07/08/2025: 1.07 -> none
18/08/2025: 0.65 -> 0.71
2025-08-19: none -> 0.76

=======

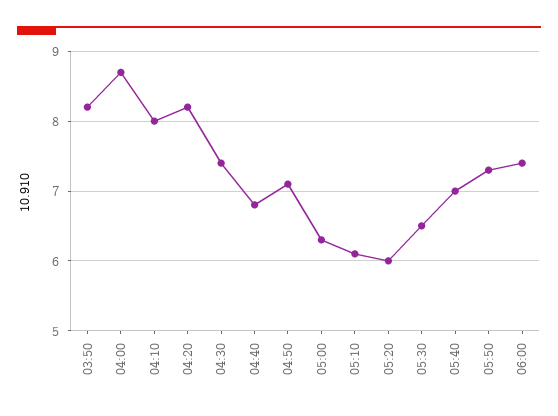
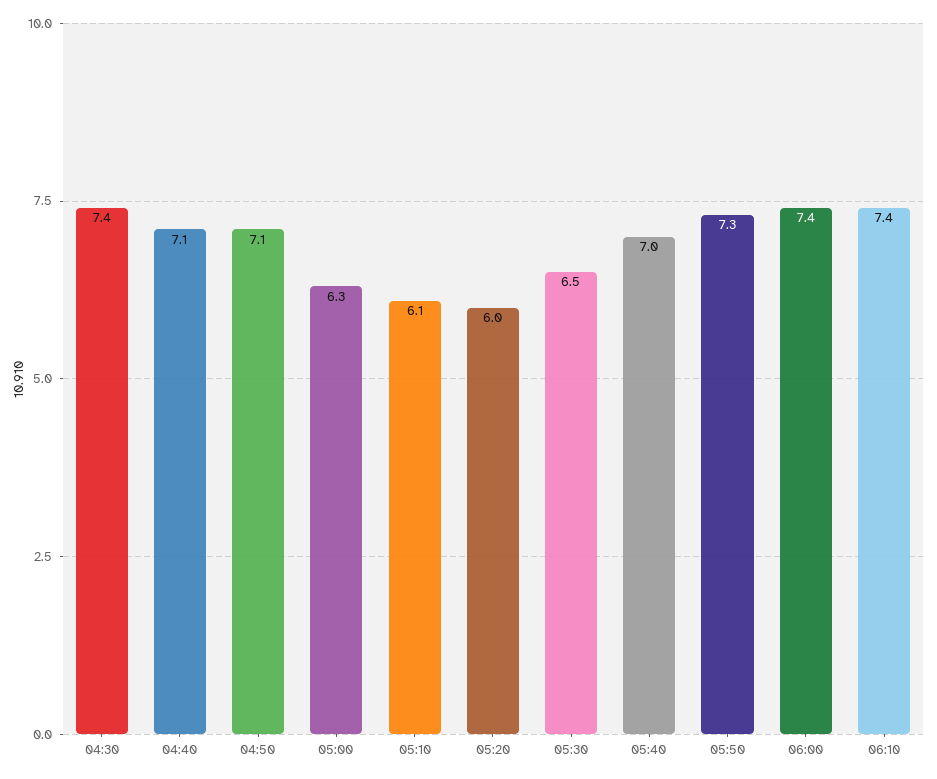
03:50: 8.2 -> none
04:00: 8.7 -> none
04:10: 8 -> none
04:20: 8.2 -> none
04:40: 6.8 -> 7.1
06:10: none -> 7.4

=======

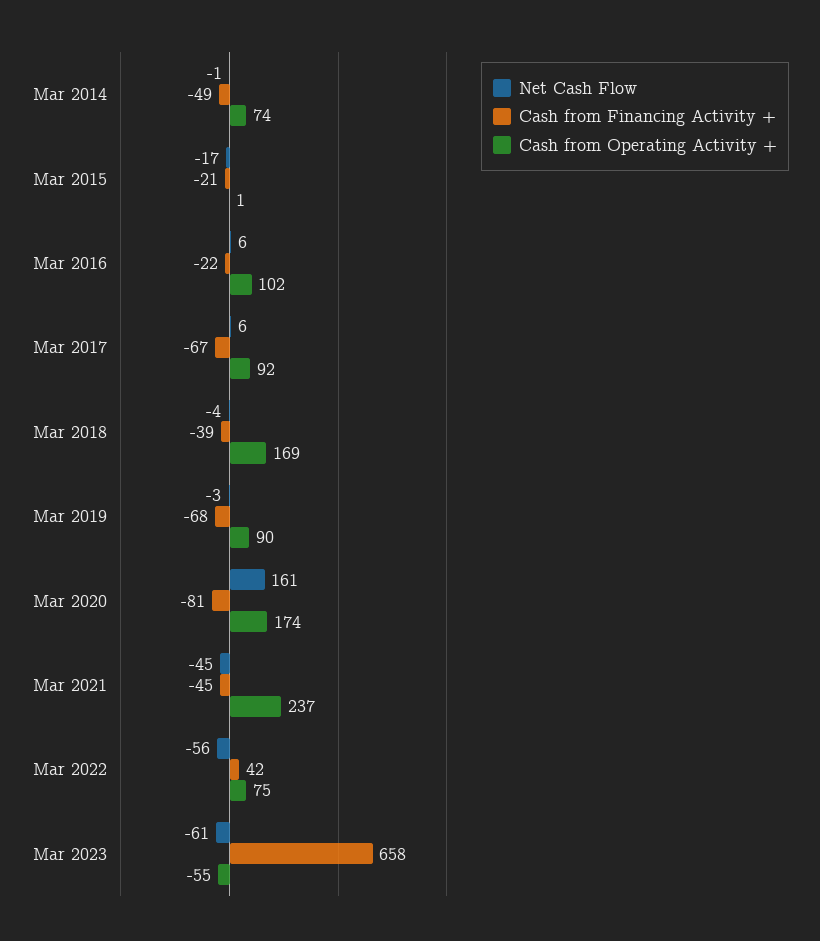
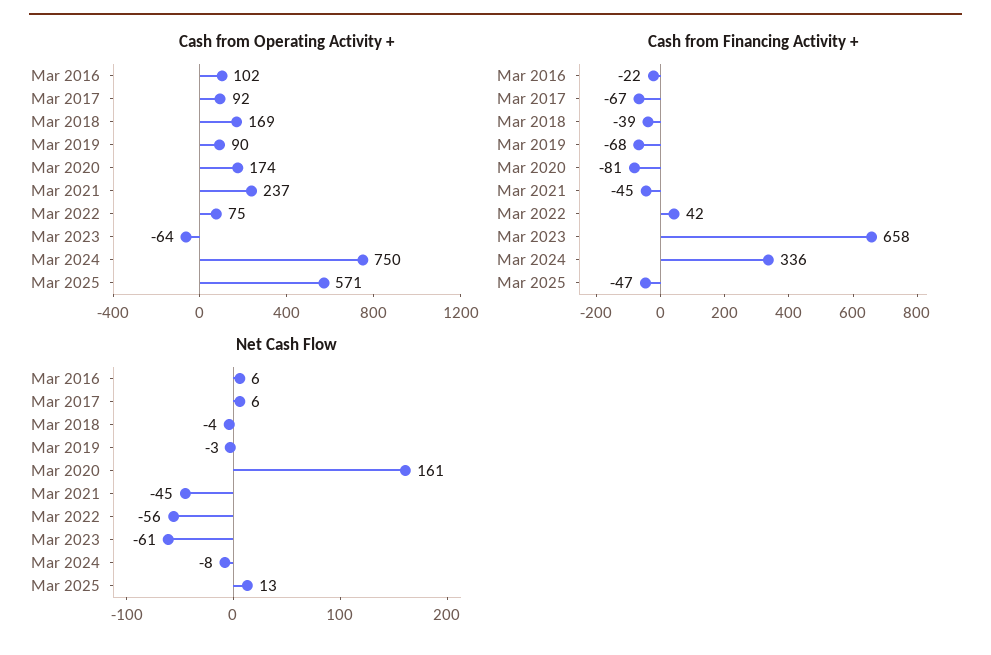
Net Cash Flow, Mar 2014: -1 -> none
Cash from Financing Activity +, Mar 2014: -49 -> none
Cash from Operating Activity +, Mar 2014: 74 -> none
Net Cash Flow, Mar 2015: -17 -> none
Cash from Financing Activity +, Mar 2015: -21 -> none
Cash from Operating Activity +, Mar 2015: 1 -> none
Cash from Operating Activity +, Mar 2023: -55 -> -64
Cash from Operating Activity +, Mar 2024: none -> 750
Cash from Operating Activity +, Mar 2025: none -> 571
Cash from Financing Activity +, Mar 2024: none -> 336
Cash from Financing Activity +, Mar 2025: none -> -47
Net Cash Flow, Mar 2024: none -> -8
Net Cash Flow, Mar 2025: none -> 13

=======

> [YOUR GOAL] Reproduce the lines of the entries above from the one with "Cash from Operating Activity +, Mar 2025: none" to the one with "Net Cash Flow, Mar 2025: none -> 13", both included, exactly and without any other line.

> [REPLY]
Cash from Operating Activity +, Mar 2025: none -> 571
Cash from Financing Activity +, Mar 2024: none -> 336
Cash from Financing Activity +, Mar 2025: none -> -47
Net Cash Flow, Mar 2024: none -> -8
Net Cash Flow, Mar 2025: none -> 13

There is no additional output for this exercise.